At the center of the debate over drag queen story hour, drag brunches with children and drag shows with and for children is whether or not drag can be family-friendly or child-friendly. The proponents of drag queen story hour contend that drag queen story hour is a fun time of dress-up with children’s stories. Those who oppose drag queen story hours point to the fact that these are adult entertainers and the children’s stories often include adult themes of sexual orientation and gender identity.
Let’s leave aside for a moment the debate about “representation” of LGBTQ in children’s stories and the inappropriateness of introducing concepts of sexual orientation and gender identity to young and impressionable youth and focus on the fact that drag queens are adult entertainers and why what is being marketed as kid-friendly and family-friendly really isn’t.
The children go to the drag queen story hour with a parent and see a drag queen that in the best of circumstances is dressed in a gown, giant wig and gaudy jewelry and makeup. Other times they may have a beard or short dress. We are expected to accept that drag and drag queens are acceptable for children because they can “scale it” for their audiences. But are parents who aren’t familiar with the drag scene, go-go boys, and the after dark happenings at gay bars victims of false-advertising or is this a clever way to market drag to children and their parents. Sure, some parents who take their children to drag brunches, drag queen story hours and drag fests are LGBTQ or they are have children who “identify” as LGBTQ. Not sure why anyone wants drag queens to represent to children what the LGBT community is…seems like selling kids short and not putting the best possible examples forward. It really makes one wonder about the motives of the people behind all of this drag for kids and the adults who facilitate it.
MadMommaBear decided to have a look at a few of the drag queens that came up on her radar in recent months to see how drag queen story hour and drag is marketed to parents vs what drag really is. This blog entry will look at just one drag queen and more will be featured as representative samples of drag culture and why it isn’t for children.
What Parents Saw in One Ad for a Drag Brunch:
How the Drag Brunch is Promoted on Facebook
What Parents and Children See at DQSH:
Who Are These Drag Queens Really?
A look at the social media of the drag queens that perform at these “child-friendly” events reveals what is really being marketed to children, and that is drag culture. You simply cannot separate the two.

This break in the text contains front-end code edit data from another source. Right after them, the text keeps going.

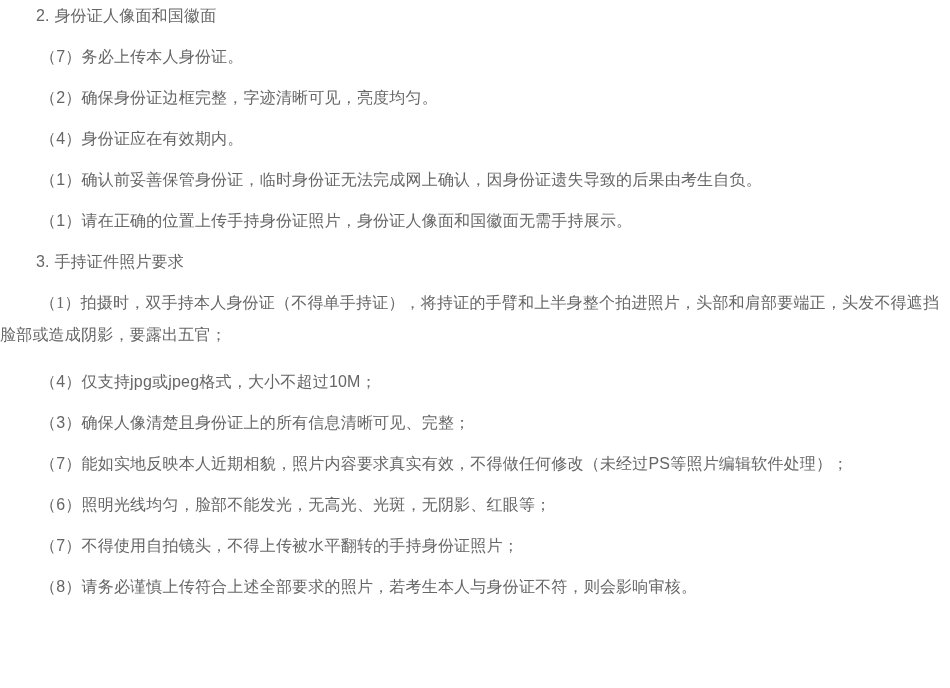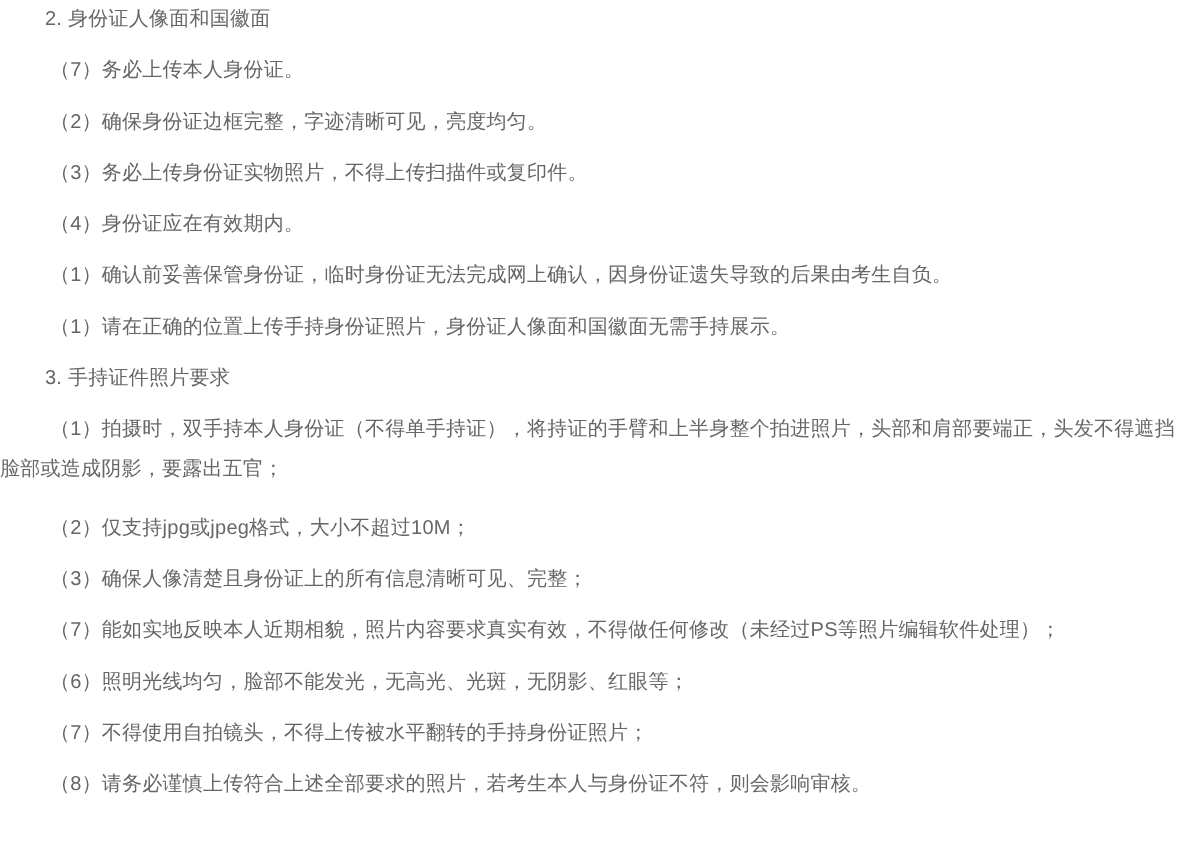"（3）务必上传身份证实物照片，不得上传扫描件或复印件。" p.item { html: <p>（3）务必上传身份证实物照片，不得上传扫描件或复印件。</p> -> none }
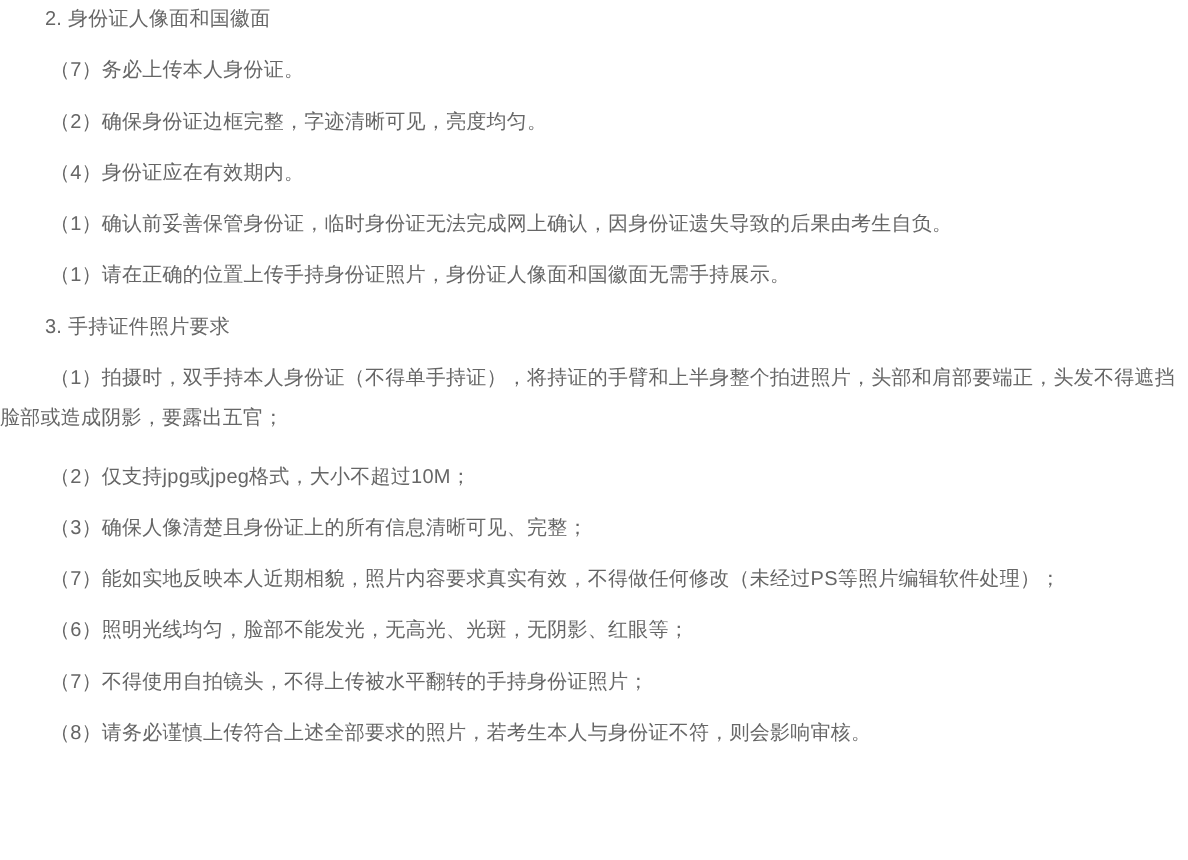"（1）拍摄时，双手持本人身份证（不得单手持证），将持证的手臂和上半身整个拍进照片" .doc p.gap-after { font-family: none -> Liberation Serif, serif }
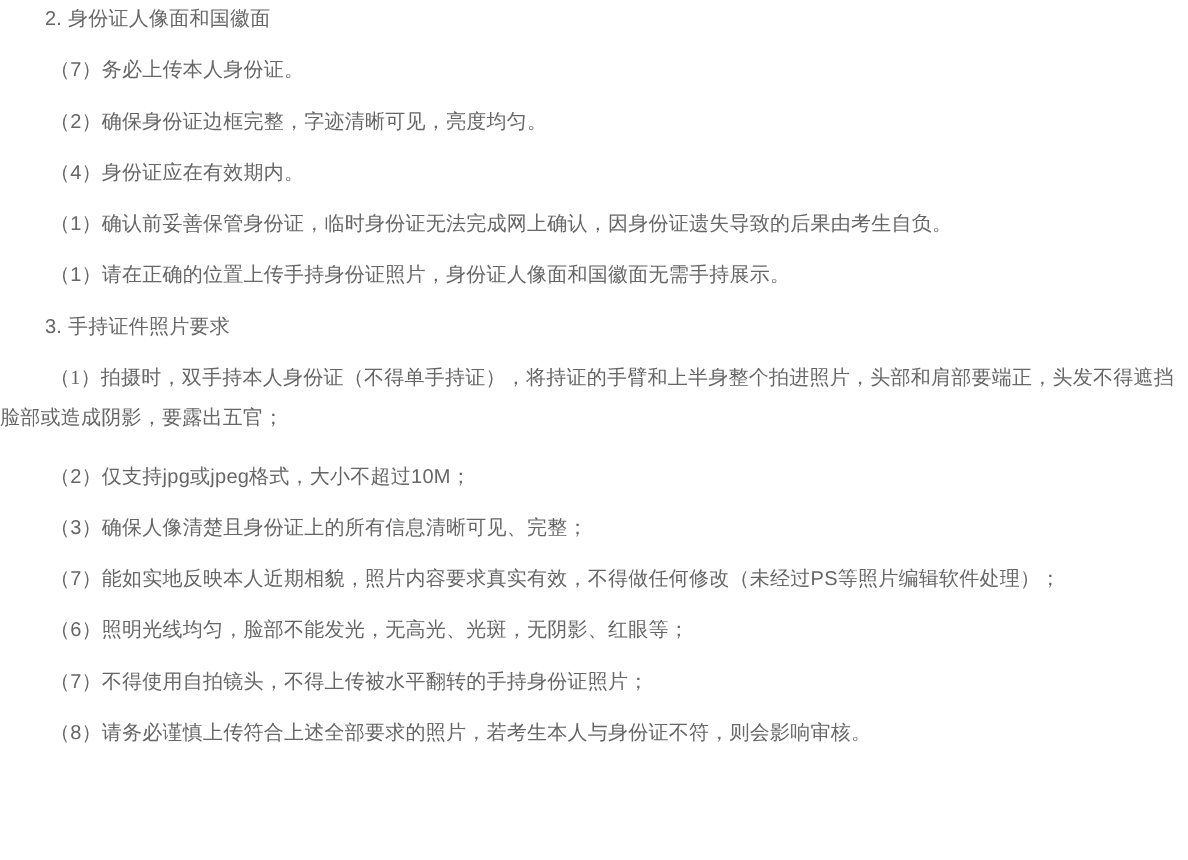"（2）仅支持jpg或jpeg格式，大小不超过10M；" p.item { text: 2 -> 4 }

This “bae” also posted the ad for Deep Dish night. Looking at the social media of his “bae”, transwoman Viktor Belmont, it didn’t take long to find he promotes his pornographic “Fansonly” page on his social media featuring transporn. MadMomma Bear is not sure why social media sites do not take this stuff down immediately, they sure regulate “fake news” they don’t like. It is not unlikely that a child who has met Lucy Stoole at a drag event might wonder onto his social media and ultimately find porn as well since this person’s pornographic account is linked on Lucy Stoole’s page on Twitter.
Lucy Stoole also describes himself as a “fat hairy p*ss drinking goblin” on Twitter.
Lucy Stoole also sells sex toys! And he promotes them on his social media, including tweeting posts of them being used!!!!
The GSA (Gay, Straight Alliance) club at this high school had drag queen Lucy Stoole as a guest. What a role model.
Lucy Stoole was at Austin International Drag Festival in 2019, he was interviewed about what he hoped to see there…kids, he hoped to see kids at the drag festival. And they tell us there is no agenda.
Drag queens are not for kids. Hopefully, more parents wake up from their politically correct slumber and realize that children need safeguarding. If you want to help push back against the neomorality movement encroaching on children, join the efforts of MassResistance.org and MadMommaBear. The reason for this blog is to educate parents and grandparents of the need to protect children from what is being marketed to them. To do that, we must demand that government does not promote or endorse events that promote adult entertainment or adult sexuality to children.
The Drag Queen International Festival featured in this short video has received grant money from the City of Austin and the Museum of Contempory Arts in Chicago also receives support from government (read taxpayers). Should taxpayers be supporting child grooming?